No caso, os contratos relacionados com as SPEs são denominados de EPC, cujas letras significam "Engineering, Procurement and Construction” e pressupõem que o vendedor de um equipamento ou unidade industrial estabelecerá no contrato um preço global único se obrigando a projetar, a construir edificações, a adquirir equipamentos, a efetuar montagens e ao final realizar treinamento sobre como operar o equipamento. Nesse sentido reside a complexidade tributária, pois não existe tanto no ICMS como ISS previsão de fato gerador para esta modalidade conjugada de fornecimento de bens e serviços. Este modelo de contrato, EPC, muito utilizado na Europa, é perfeitamente ajustado à legislação contratual e tributária naquela região onde predomina somente o IVA como imposto que incide sobre o consumo, diferentemente do Brasil, seja sob o ponto de vista contratual ou tributário, que possui o ICMS dos estados e o ISS dos municípios. Tudo isso é começa a ficar relevante se levarmos em consideração que desde o fim da década de 1990, já foram criadas pelo menos 24 SPEs no nosso país, com investimentos de R$ 59 bilhões (fonte jornal O Globo 14/01/2015).

Retornando ao escritório do diabo especializado, fico imaginando os alertas que ele deve fazer aos que o procuram para tratar sobre SPE e EPC no Brasil. Como ele ajuda a fazer, mas não ajuda a esconder, no mínimo ele dividirá seus alertas de riscos tributários em dois momentos cruciais destes contratos: um no período até antes da entrega do bem (projeto, construção, aquisição, montagem e treinamento) e o outro, depois da entrega do bem quando se inicia a cobrança pela utilização do bem (aluguel ou arrendamento).

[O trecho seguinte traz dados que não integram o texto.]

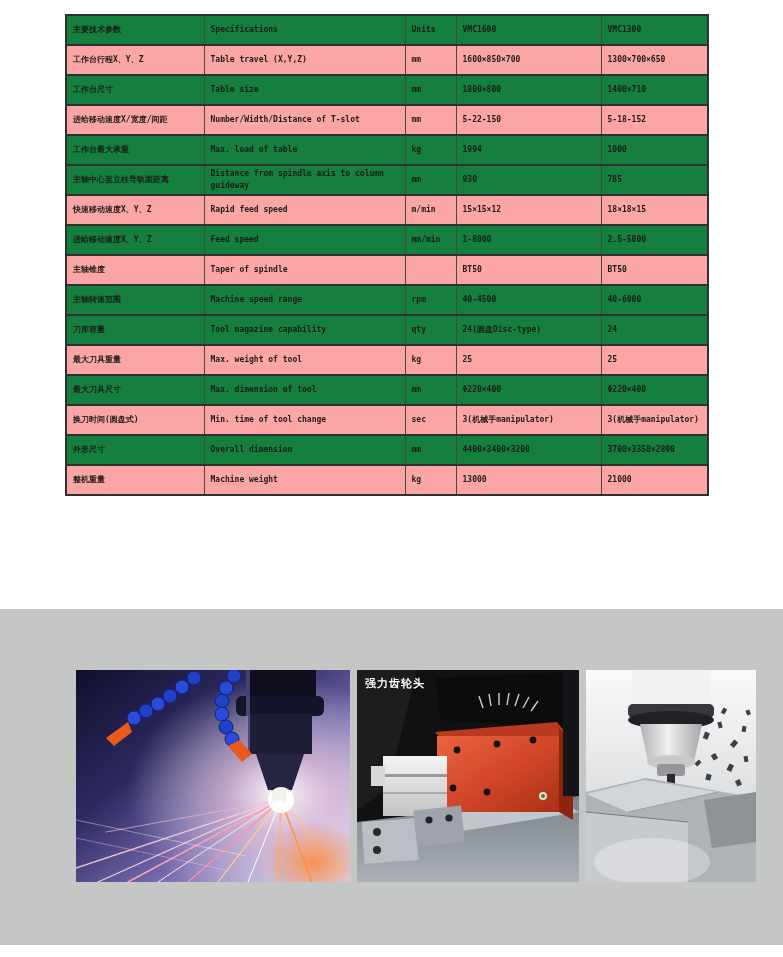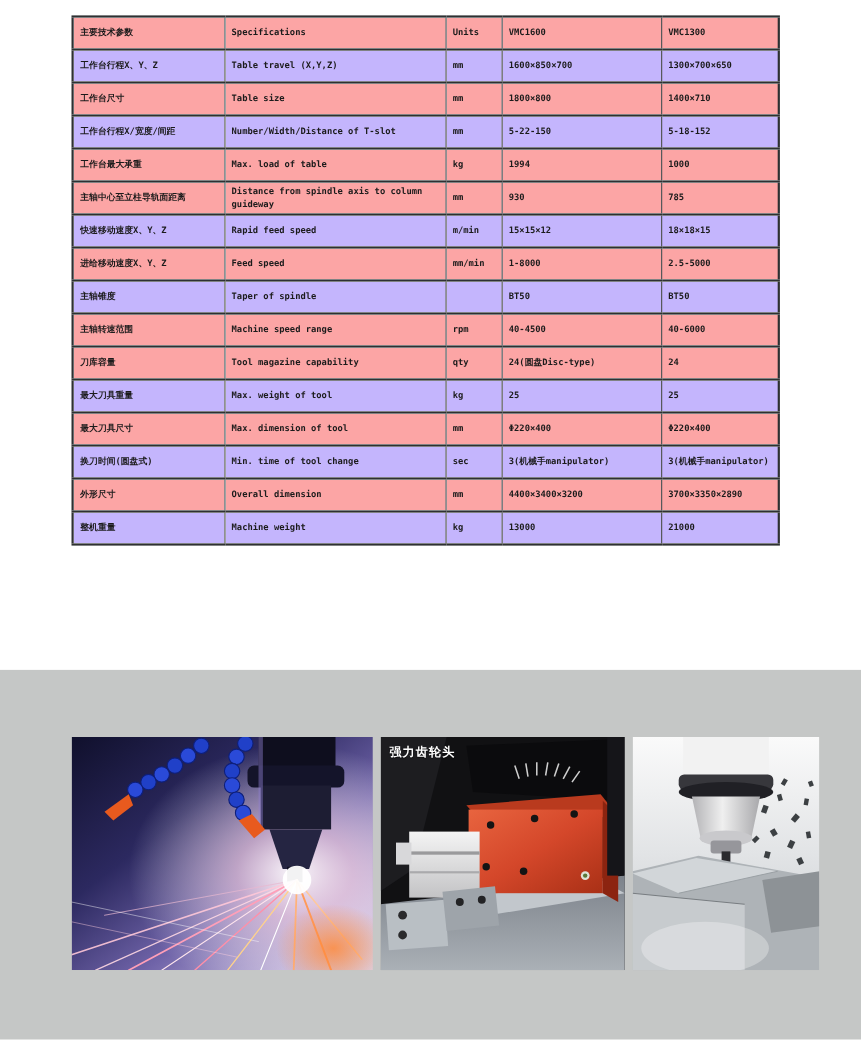--- a/index.html
+++ b/index.html
@@ -23,7 +23,7 @@
     overflow:hidden;
   }
   tr.shade-a th, tr.shade-a td { background:#c4b5fd; }
-  tr.shade-b th, tr.shade-b td { background:#fca5a5; }
+  tr.shade-b th, tr.shade-b td { background:#15803d; }
   .c1 { white-space:nowrap; }
   .c3 { white-space:nowrap; }
   .c4, .c5 { white-space:nowrap; }

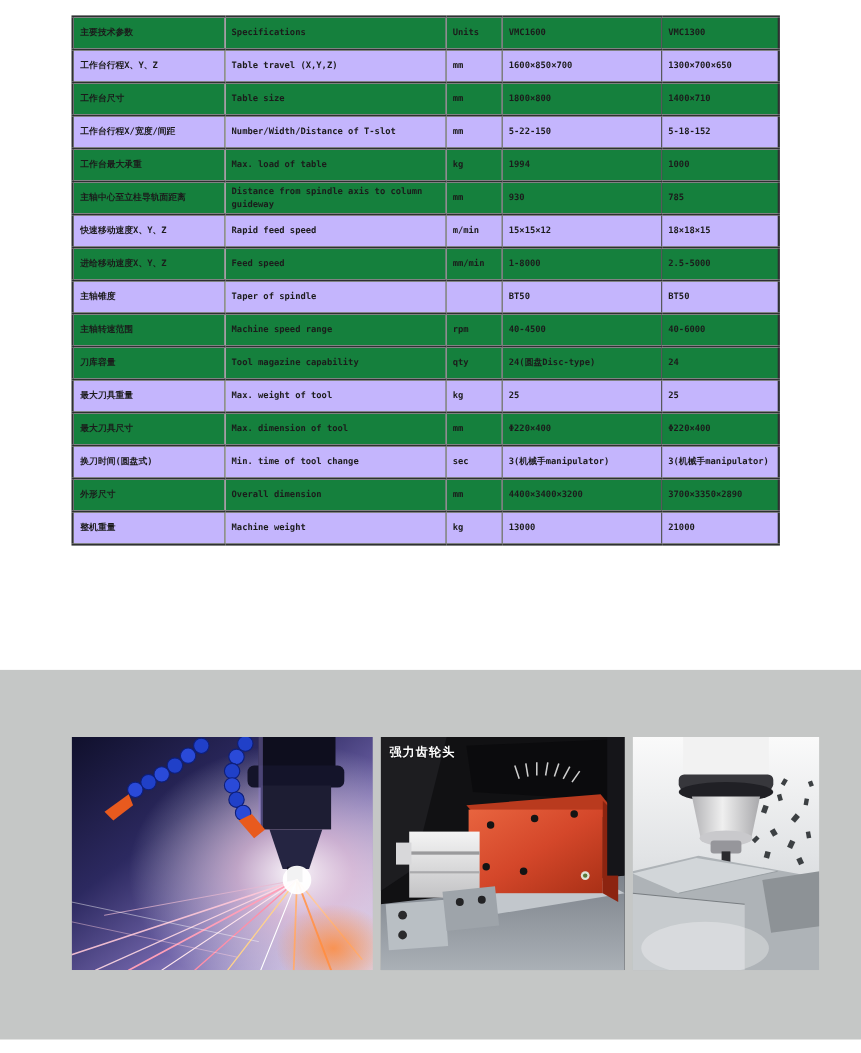--- a/index.html
+++ b/index.html
@@ -22,7 +22,7 @@
     padding:2px 6px; line-height:1.45; height:24px;
     overflow:hidden;
   }
-  tr.shade-a th, tr.shade-a td { background:#c4b5fd; }
+  tr.shade-a th, tr.shade-a td { background:#fca5a5; }
   tr.shade-b th, tr.shade-b td { background:#15803d; }
   .c1 { white-space:nowrap; }
   .c3 { white-space:nowrap; }

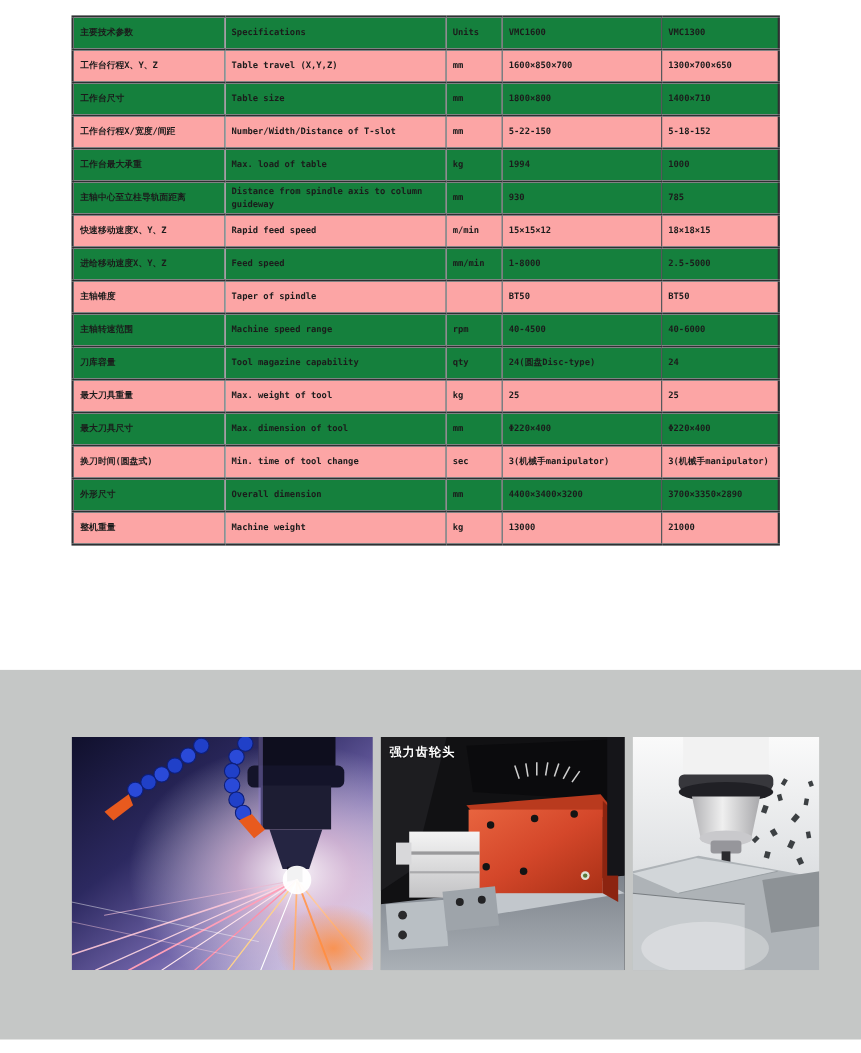--- a/index.html
+++ b/index.html
@@ -83,7 +83,7 @@
           <td class="c5">1400×710</td>
         </tr>
         <tr class="shade-a">
-          <td class="c1">工作台行程X/宽度/间距</td>
+          <td class="c1">进给移动速度X/宽度/间距</td>
           <td class="c2">Number/Width/Distance of T-slot</td>
           <td class="c3">mm</td>
           <td class="c4">5-22-150</td>

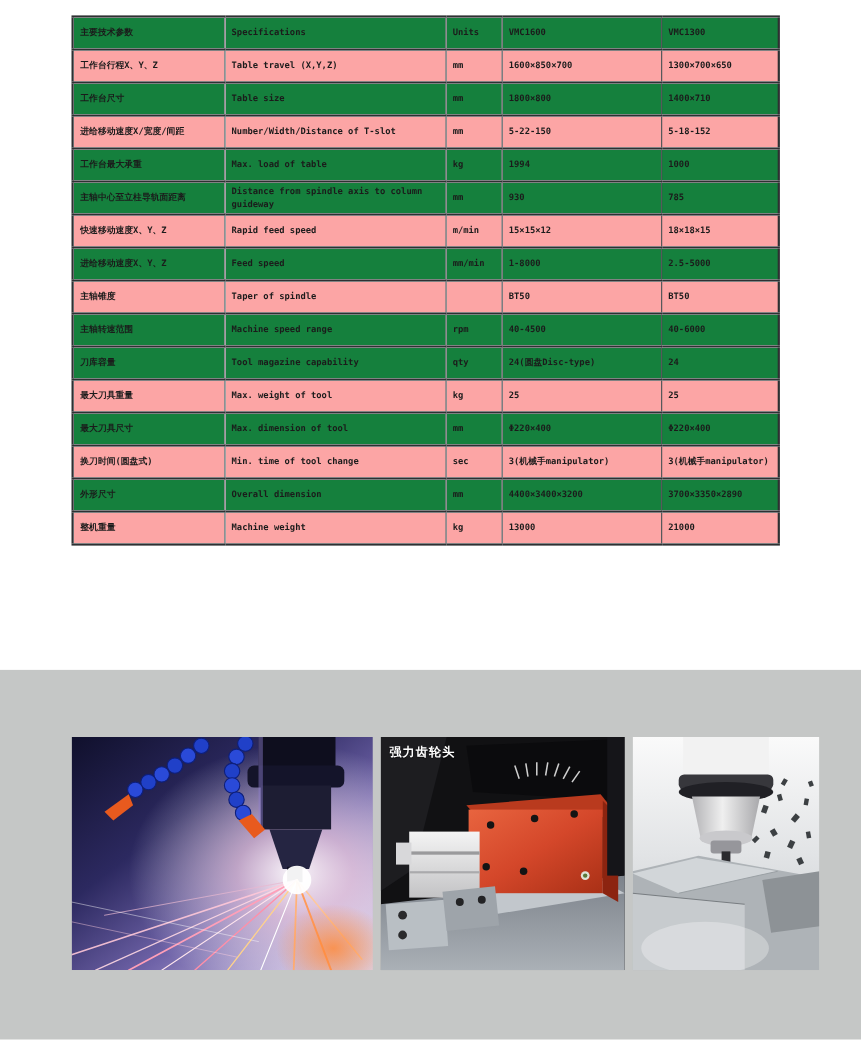--- a/index.html
+++ b/index.html
@@ -33,7 +33,7 @@
     position:absolute; left:0; top:609px; width:783px; height:336px;
     background:#c5c7c6;
   }
-  .photo { position:absolute; top:670px; height:212px; overflow:hidden; }
+  .photo { position:absolute; top:670px; height:212px; overflow:hidden;margin-left:11px; }
   .photo svg { display:block; }
   #photo1 { left:65px;  width:274px; }
   #photo2 { left:346px; width:222px; }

O lado positivo dessa estória é que esta crítica às informações contábeis da Petrobras e a ficção do diabo especialista poderiam ser bem aproveitadas nesse momento de crise do nosso país. Os nossos administradores governamentais tributários estaduais e municipais poderiam ser mais sensíveis e atentos aos sérios riscos tributários para os já combalidos erários públicos dos Estados e Municípios, pois muito imposto com certeza deixou e deixa de ser arrecadado por conta dos contratos EPCs, os nossos Tribunais de Contas poderiam denunciar não só eventuais desvios de verbas, mas também as suspeitas de sonegação de tributos nas obras de infraestrutura realizadas através de contratos de EPCs, os nossos Contadores poderiam ser mais cautelosos, pois existem riscos de serem responsabilizados administrativamente e criminalmente por abuso de forma ou ausência de propósito nestes contratos, os nossos políticos poderiam enxergar na estória acima a necessidade de uma reforma tributária e os administradores das empresas serem mais atentos, pois os riscos de penalidades fiscais às empresas e as criminais que podem ser imputadas a todos os responsáveis é uma possibilidade diante de um questionamento fiscal.

Ou seja, independentemente de o cenário ser interessante e um dos maiores perdedores ser o país, resta a pergunta: Afinal, os bens informados pela contabilidade da Petrobras estão arrendados ou alugados?